◆ Aim of the task ◆
Copy out the data below from the line containing "[9,549,92,565] Voir plus" to the line containing "[70,1750,921,1793] פוליטיקה מחול", both lines included, with all images left out.

Items listed in a dataset:
───

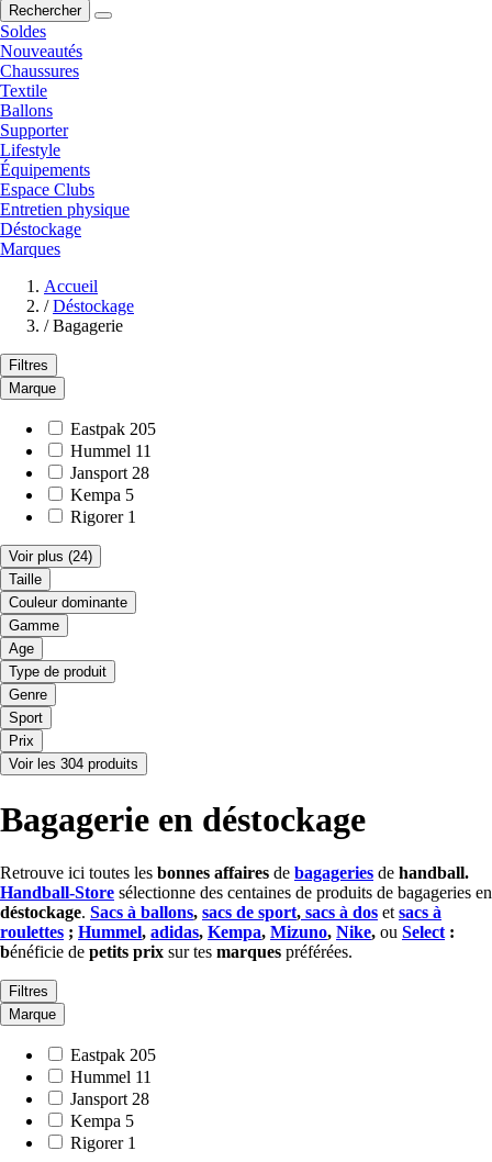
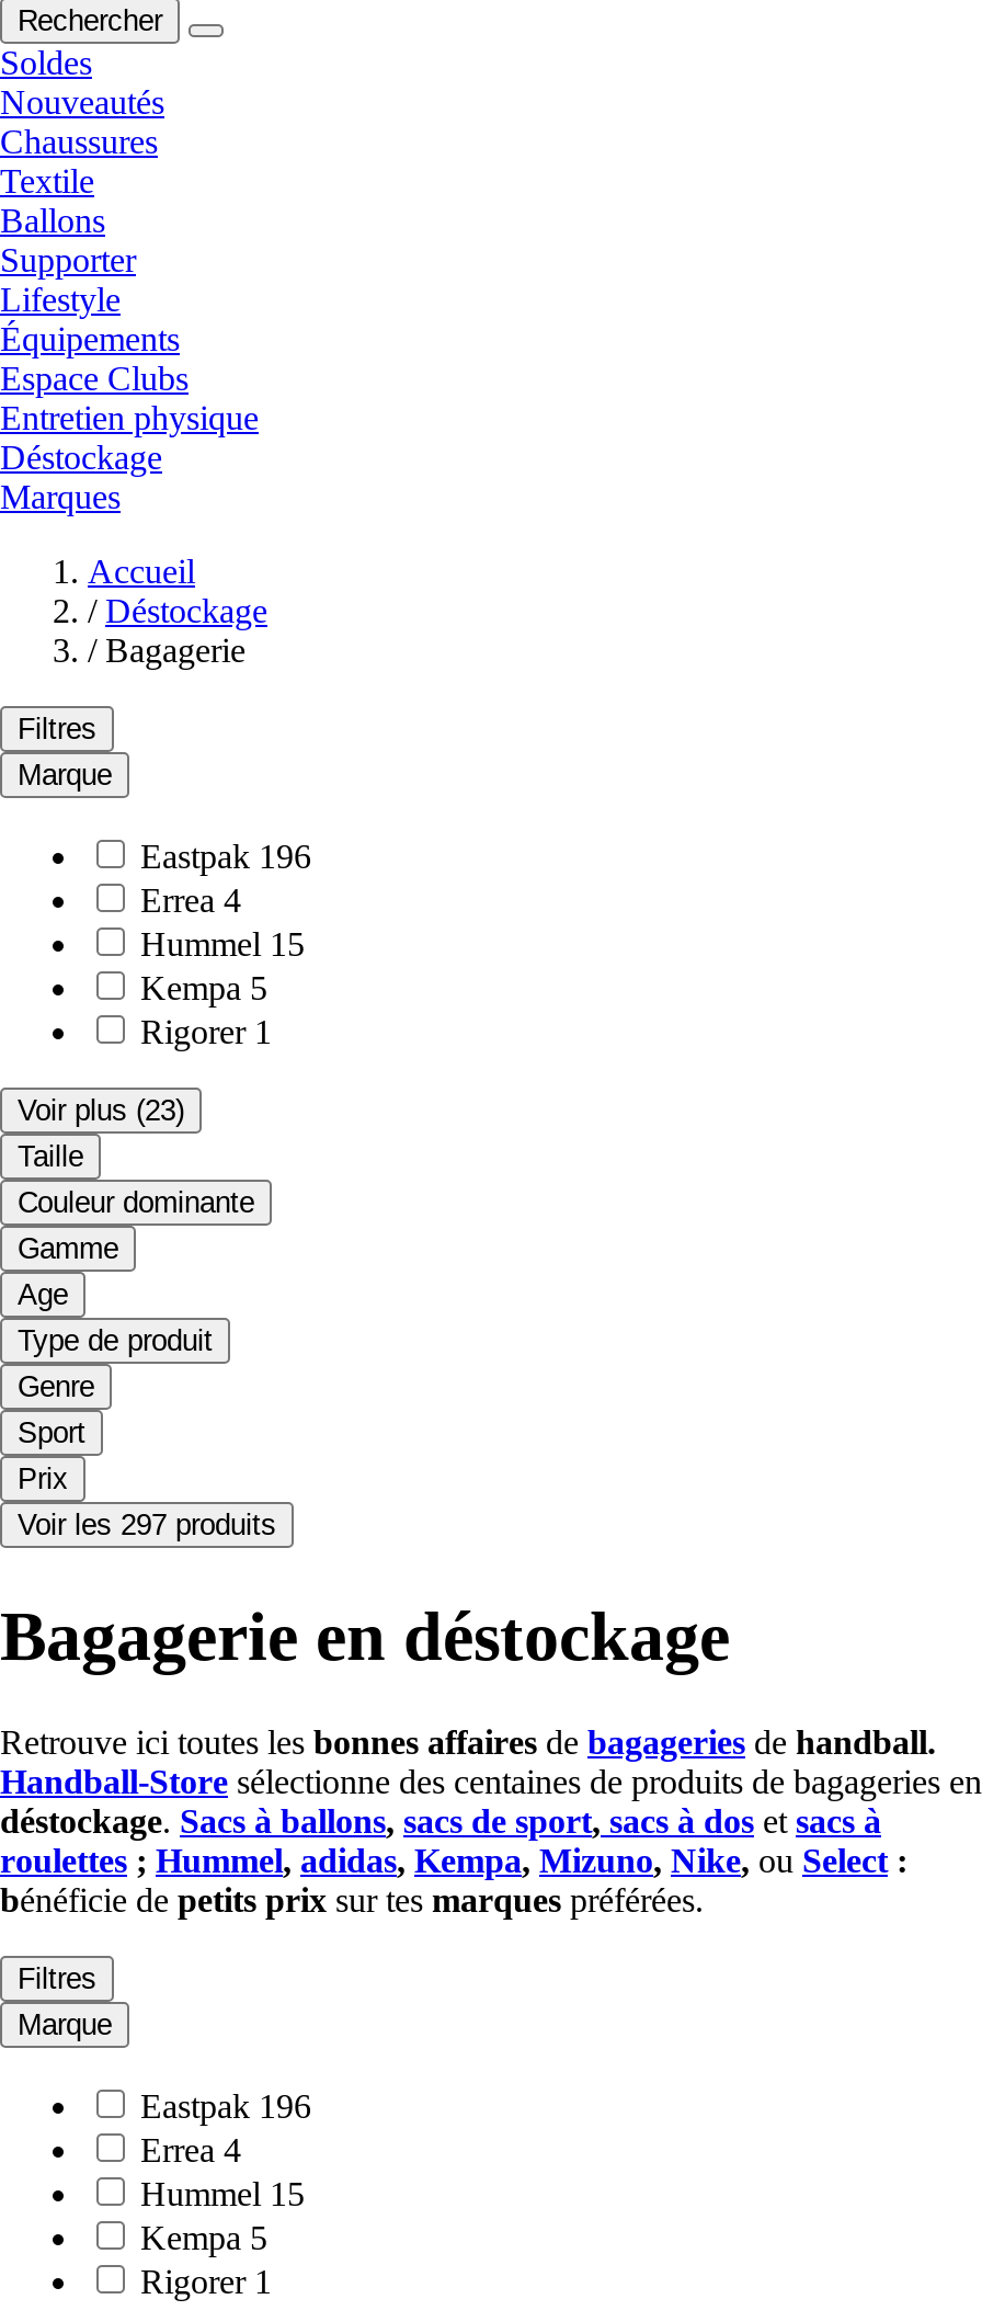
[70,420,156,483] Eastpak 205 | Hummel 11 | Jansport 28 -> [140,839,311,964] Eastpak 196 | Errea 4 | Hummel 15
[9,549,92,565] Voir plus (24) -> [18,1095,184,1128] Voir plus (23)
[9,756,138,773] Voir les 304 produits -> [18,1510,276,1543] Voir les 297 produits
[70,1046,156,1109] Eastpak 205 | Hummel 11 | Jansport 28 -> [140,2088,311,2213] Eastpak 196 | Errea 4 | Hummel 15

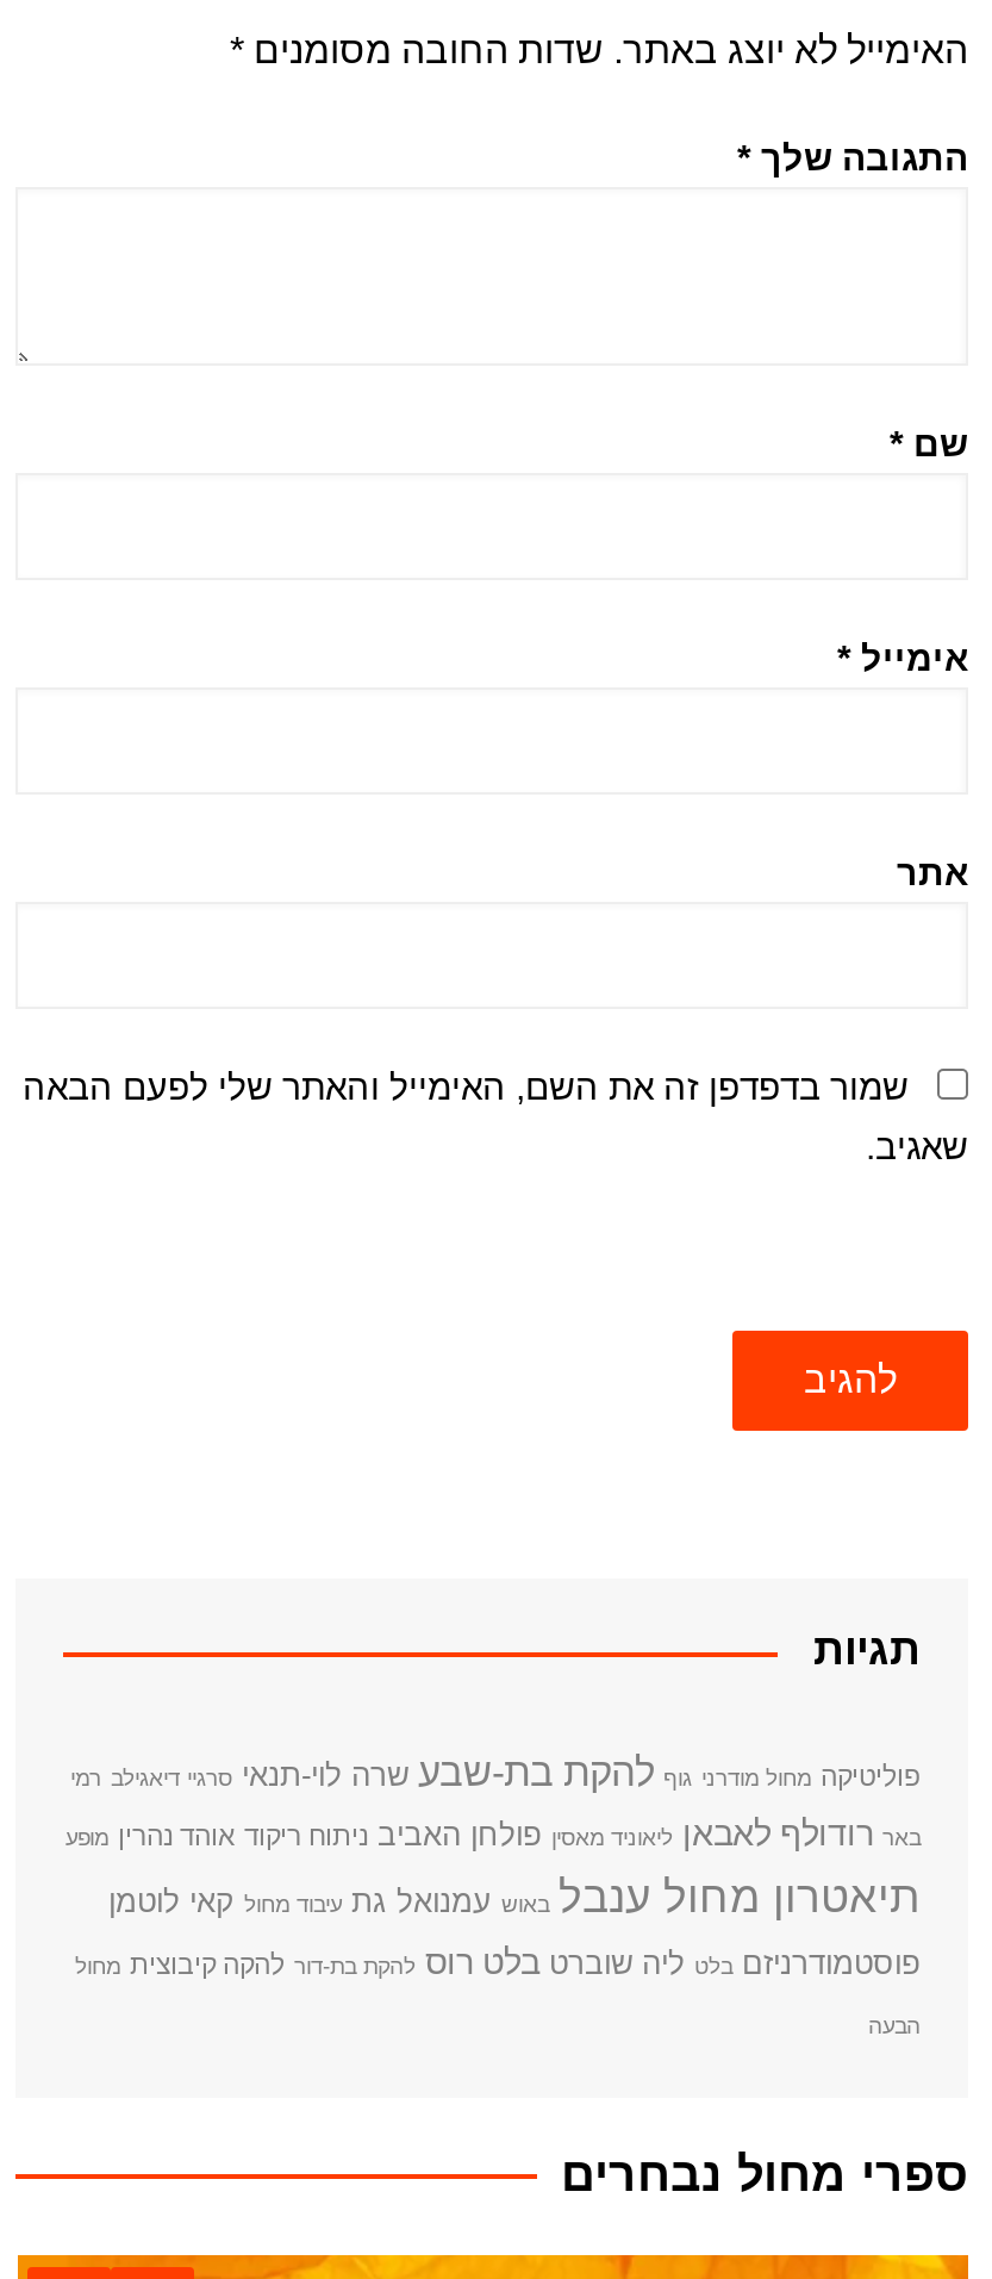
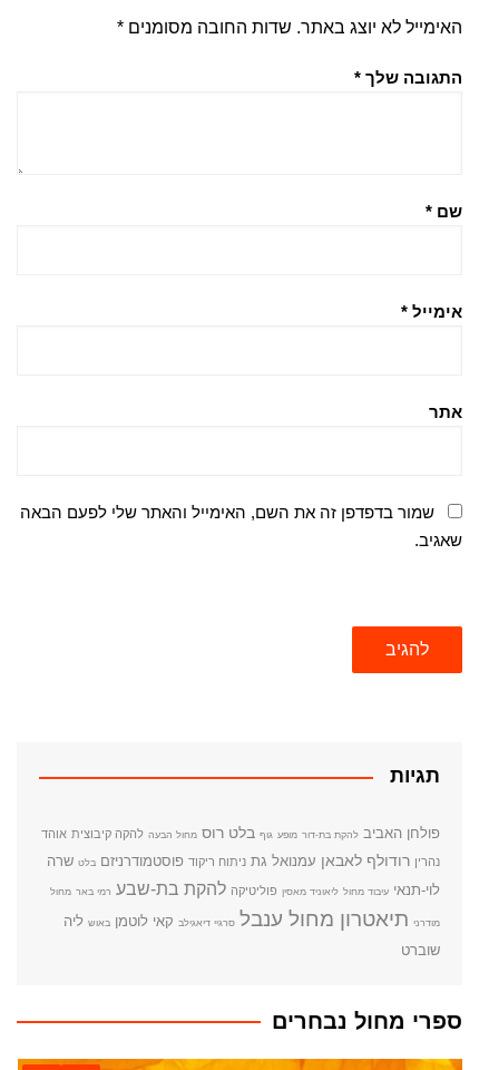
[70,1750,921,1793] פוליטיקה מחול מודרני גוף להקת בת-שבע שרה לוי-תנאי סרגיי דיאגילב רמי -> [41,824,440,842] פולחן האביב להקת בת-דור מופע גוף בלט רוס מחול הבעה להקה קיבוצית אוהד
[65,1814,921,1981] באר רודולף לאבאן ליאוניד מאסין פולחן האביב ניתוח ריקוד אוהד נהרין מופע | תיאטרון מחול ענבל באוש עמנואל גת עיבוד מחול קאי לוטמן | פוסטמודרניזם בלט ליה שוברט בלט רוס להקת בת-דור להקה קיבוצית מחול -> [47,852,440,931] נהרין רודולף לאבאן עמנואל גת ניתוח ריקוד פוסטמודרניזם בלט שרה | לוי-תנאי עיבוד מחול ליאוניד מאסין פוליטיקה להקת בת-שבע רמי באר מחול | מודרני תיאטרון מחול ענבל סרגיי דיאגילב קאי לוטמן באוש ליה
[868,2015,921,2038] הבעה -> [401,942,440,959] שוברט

───

◆ Result ◆
[9,549,92,565] Voir plus (24) -> [18,1095,184,1128] Voir plus (23)
[9,756,138,773] Voir les 304 produits -> [18,1510,276,1543] Voir les 297 produits
[70,1046,156,1109] Eastpak 205 | Hummel 11 | Jansport 28 -> [140,2088,311,2213] Eastpak 196 | Errea 4 | Hummel 15

[70,1750,921,1793] פוליטיקה מחול מודרני גוף להקת בת-שבע שרה לוי-תנאי סרגיי דיאגילב רמי -> [41,824,440,842] פולחן האביב להקת בת-דור מופע גוף בלט רוס מחול הבעה להקה קיבוצית אוהד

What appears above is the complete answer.